As with any medical or cosmetic procedure, the use of Botulinum type A for the purpose of line and wrinkle smoothing comes with possible side effects:

  • You are as likely to have an allergic reaction to hair dye as you are to Botulinum toxin.
  • Many possible side effects are temporary and will last as long as the toxin remains in your system, around 2-3 months.
  • Injecting too high a dose or the incorrect injection of Botulinum toxin can cause Botulism, a rare very disease.
  • The possible risks can be reduced by researching correctly and visiting a certified cosmetic surgeon.

Botox is injected into specific muscles and works by paralysing the muscle, forcing it to relax. For this reason, it works very well to treat lines and wrinkles of the face

Botox – the facts

What do we know about the toxin used in line and wrinkle smoothing procedures?

  • The toxin was approved by the FDA for cosmetic use in 1989.
  • One gram of Botulinum toxin type A is all that is required to make the global supply of Botox for a year.
  • Botulinum toxin type A has been used for medical purposes since the 1950s and in much higher quantities than in cosmetic procedures.
  • From 1989 to 2003, the FDA reported 28 deaths related the Botulinum type A, none of which were a result of cosmetic use.
  • The FDA have recently approved treatment of “crow’s feet” – the second area of the face to be approved for treatment using Botulinum toxin, alongside the lines between the eyebrows (the “11’s”)
  • Botulinum toxin type A is a temporary but very successful medicine for suffers of muscle spasms, eye twitches, excessive sweating, migraines and other afflictions.

We’ve all seen pictures of usually glamorous celebrities when they are looking less than perfect following a procedure, but it is not the actual treatment itself that attracts the media’s attention, it’s when celebs take treatments a step too far, resulting in the frozen look that is all too often associated with the procedure.
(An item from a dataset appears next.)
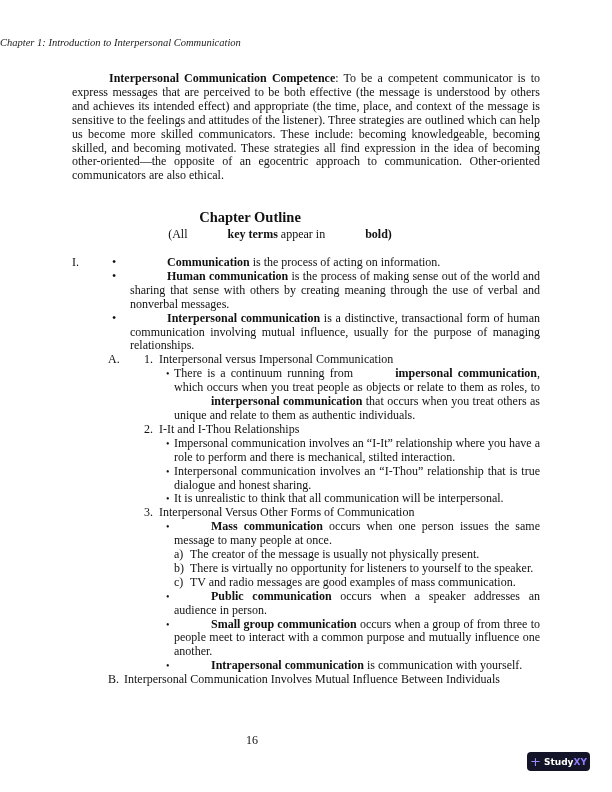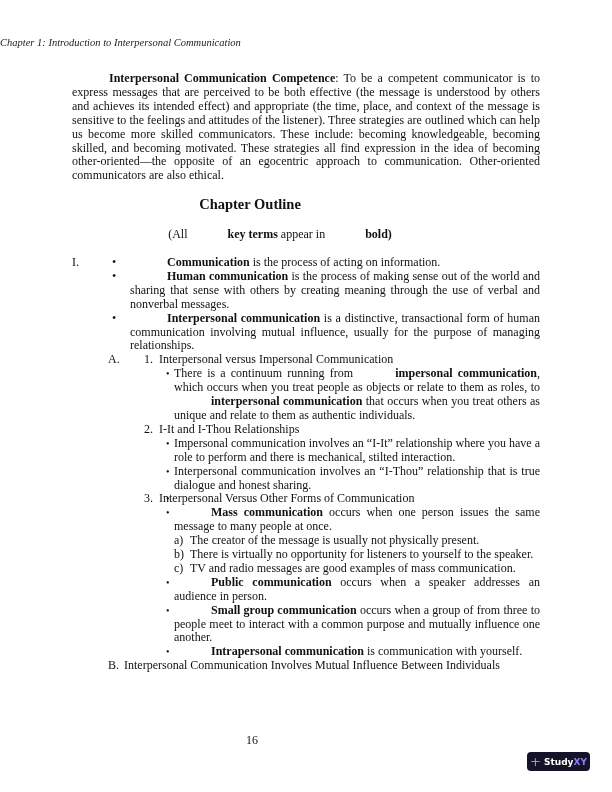"Chapter Outline" .outline-title { top: 196px -> 209px }
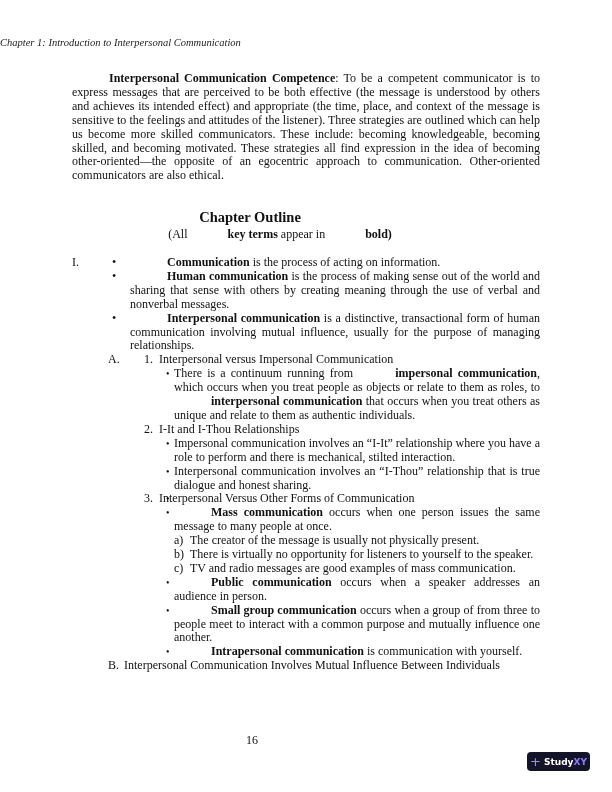"It is unrealistic to think" span { html: none -> <span>It is unrealistic to think that all communication will be interpersonal.</span> }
Research is hugely important before booking any cosmetic procedure, surgical or non-surgical. Celebrities have made line and wrinkle treatments such as Botox high profile but what you must remember is for anyone who wants the best results, they should always go to a qualified and skilled practitioner. Make sure you ask questions and address any concerns you may have with your injector to ensure you are well-informed before receiving treatment. Ensure you see the sealed container before you are treated and clarify what brand of Botulinum toxin you are receiving.

The media

Botox is not a cry for younger-looking features or a sign of vanity; it is another method, like applying makeup and dyeing your hair, to enhance your appearance. Used correctly and administered by a skilled and qualified practitioner, it is a very effective treatment at reducing the appearance of lines and wrinkles resulting in a more youthful appearance.

It is important to make the right decision for you, consult a qualified professional and ask plenty of questions take advice and recommendations from others and do your research.